=== SUPPLIED RECORDS ===

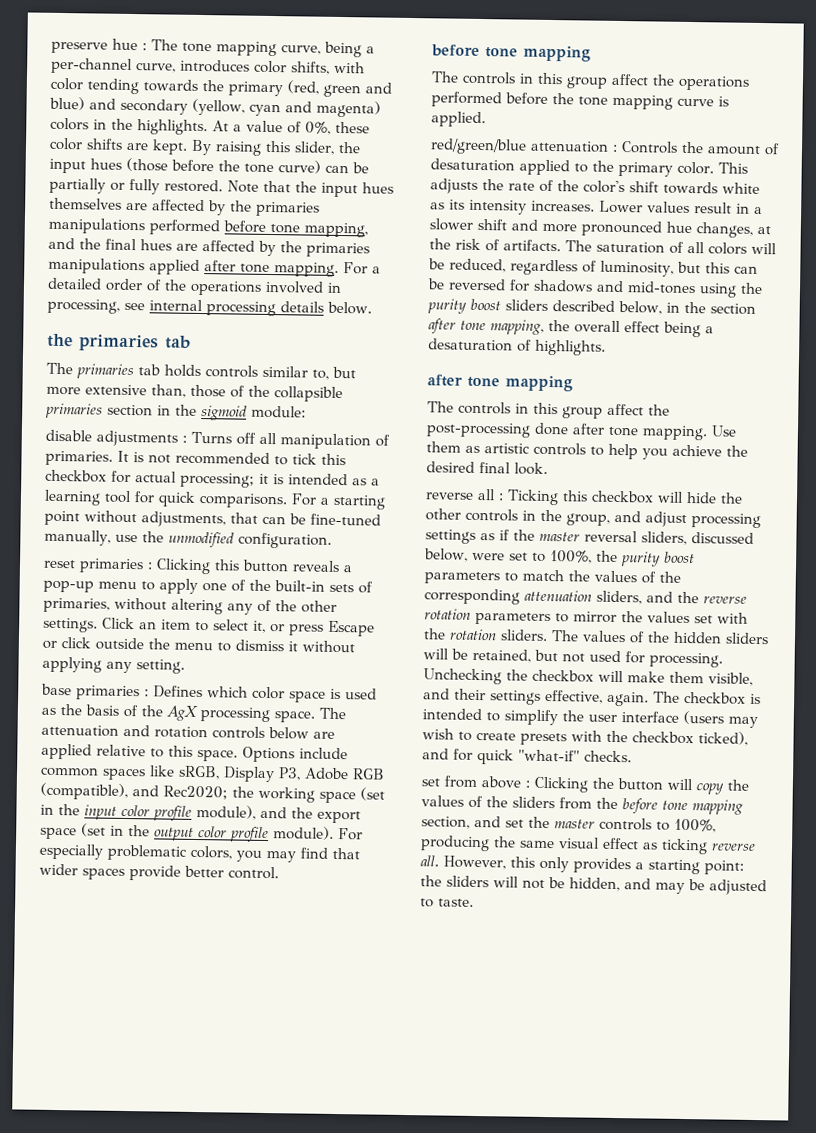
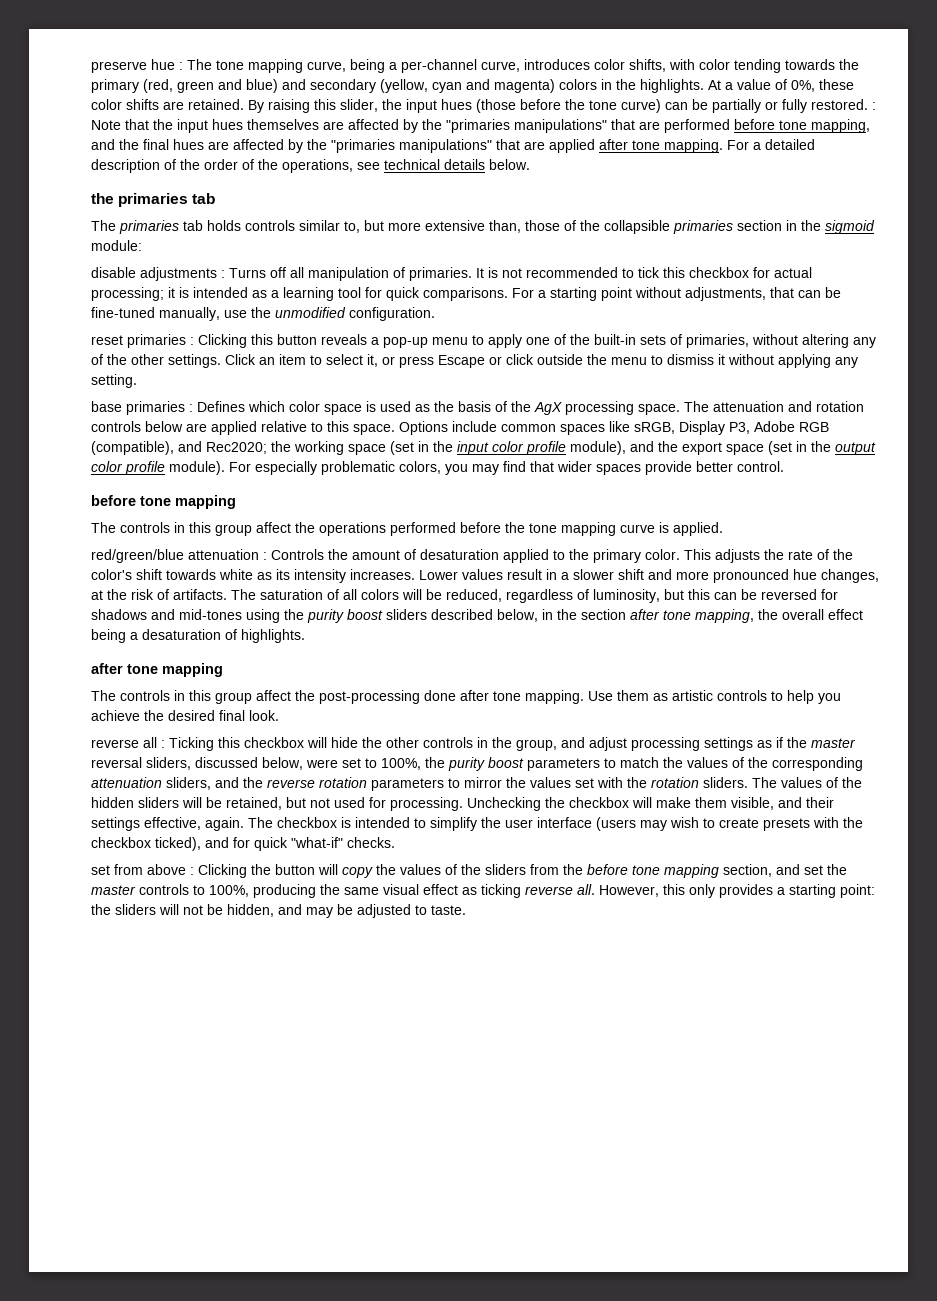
- At a value of 0%, these color shifts are kept.
+ At a value of 0%, these color shifts are retained.
- By raising this slider, the input hues (those before the tone curve) can be partially or fully restored. Note that the input hues themselves are affected by the primaries manipulations performed before tone mapping, and the final hues are affected by the primaries manipulations applied after tone mapping.
+ By raising this slider, the input hues (those before the tone curve) can be partially or fully restored. : Note that the input hues themselves are affected by the "primaries manipulations" that are performed before tone mapping, and the final hues are affected by the "primaries manipulations" that are applied after tone mapping.
- For a detailed order of the operations involved in processing, see internal processing details below.
+ For a detailed description of the order of the operations, see technical details below.

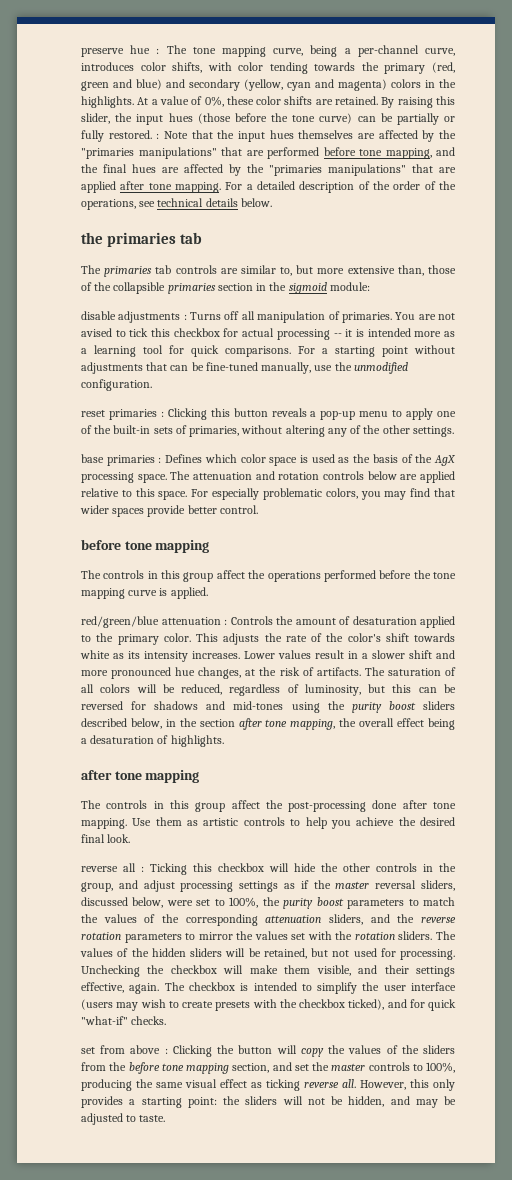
- The primaries tab holds controls similar to, but more extensive than, those of the collapsible primaries section in the sigmoid module:
+ The primaries tab controls are similar to, but more extensive than, those of the collapsible primaries section in the sigmoid module:
- It is not recommended to tick this checkbox for actual processing; it is intended as a learning tool for quick comparisons.
+ You are not avised to tick this checkbox for actual processing -- it is intended more as a learning tool for quick comparisons.
- For a starting point without adjustments, that can be fine-tuned manually, use the unmodified configuration.
+ For a starting point without adjustments that can be fine-tuned manually, use the unmodified configuration.
- Click an item to select it, or press Escape or click outside the menu to dismiss it without applying any setting.
- Options include common spaces like sRGB, Display P3, Adobe RGB (compatible), and Rec2020; the working space (set in the input color profile module), and the export space (set in the output color profile module).

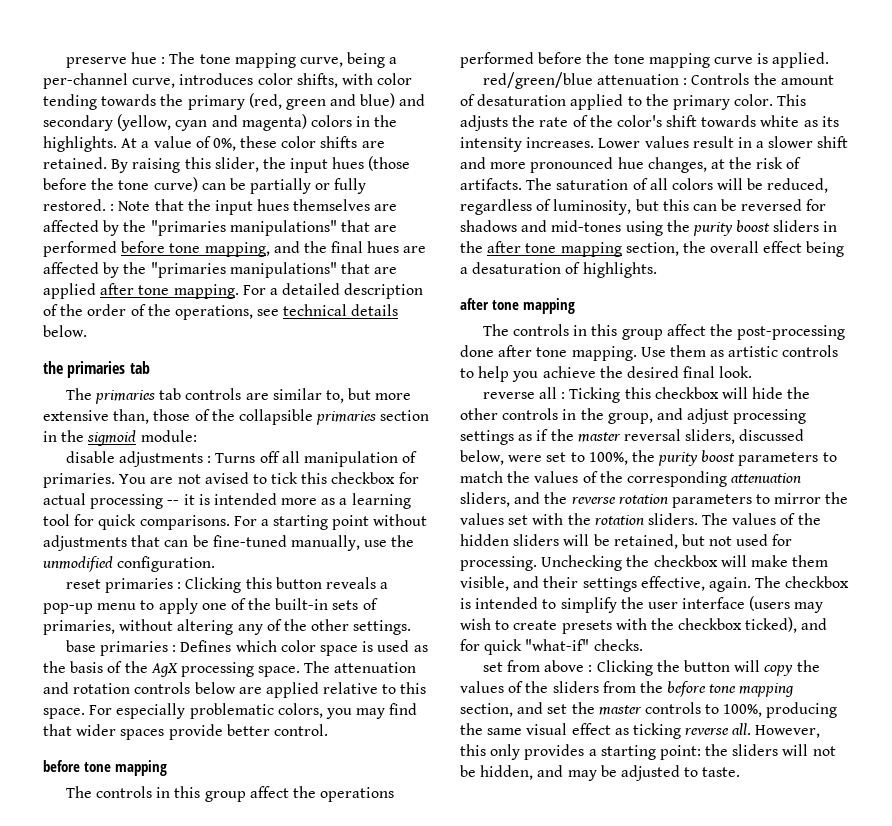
- The saturation of all colors will be reduced, regardless of luminosity, but this can be reversed for shadows and mid-tones using the purity boost sliders described below, in the section after tone mapping, the overall effect being a desaturation of highlights.
+ The saturation of all colors will be reduced, regardless of luminosity, but this can be reversed for shadows and mid-tones using the purity boost sliders in the after tone mapping section, the overall effect being a desaturation of highlights.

===

> **TASK PROMPT**
Locate the word "actual" in the records and collect each line it appears in.

> **ANSWER FOR THIS EXERCISE**
- It is not recommended to tick this checkbox for actual processing; it is intended as a learning tool for quick comparisons.
+ You are not avised to tick this checkbox for actual processing -- it is intended more as a learning tool for quick comparisons.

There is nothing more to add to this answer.